秘密の癒しチートがバレたら、女嫌い王太子の専属女官(※その実態はお妃候補)に任命されました!
「よかった。サークレットを着けるには前髪は下ろさない方が見目がいいわ。それに、もしかしたら今日は剣を振るうこともあるかなと思ったんだけれど、正解だったようね」
 私はホッと安堵の胸を撫で下ろした。
 毎朝の頭髪のセットは、専属女官として私が行う役目のひとつ。これが三回目になるが、これはなかなか慣れない。

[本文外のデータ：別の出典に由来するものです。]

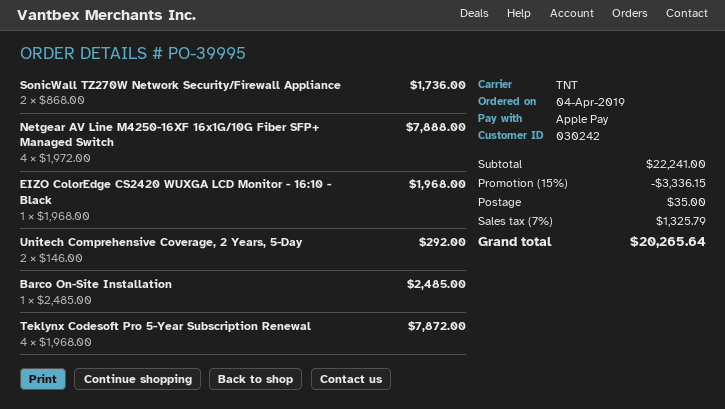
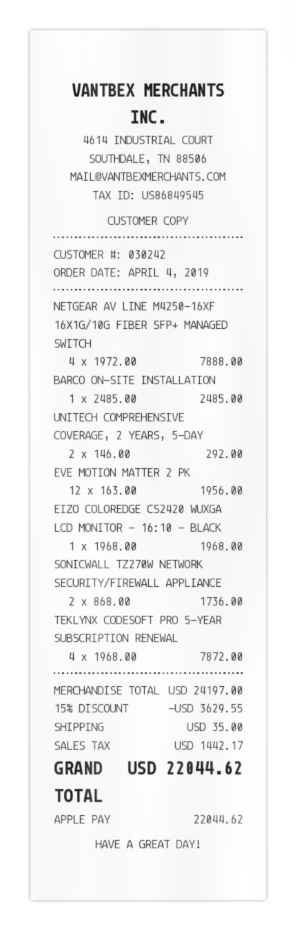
EVE MOTION MATTER 2 PK: none -> 12 x 163.00 = 1956.00
subtotal: 22241.00 -> 24197.00
discount: 15% = 3336.15 -> 15% = 3629.55
tax: 1325.79 -> 1442.17
total: 20265.64 -> 22044.62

 アズフィール様は、『適当に櫛を通すだけでいい』だなんて言うけれど、役目として行うからにはそんないい加減なことはできない。とはいえ、美容関係にはとんと疎い私である。その日の公務の予定に応じ、相応しいように髪を整えるのは、なかなか骨が折れた。
 それに、本音を言うと慣れない理由はもうひとつある。アズフィール様の髪に触れると、妙に胸が騒いで落ち着かなくなるのだ。鍼灸の施術をする時は、頭髪どころではなくもっと密着して直接素肌に触れているというのにおかしな話ではあるが、実際そわそわしてしまうのだから仕方ない。
 とにかく、私はこのお役目に、毎朝あっぷあっぷしていた。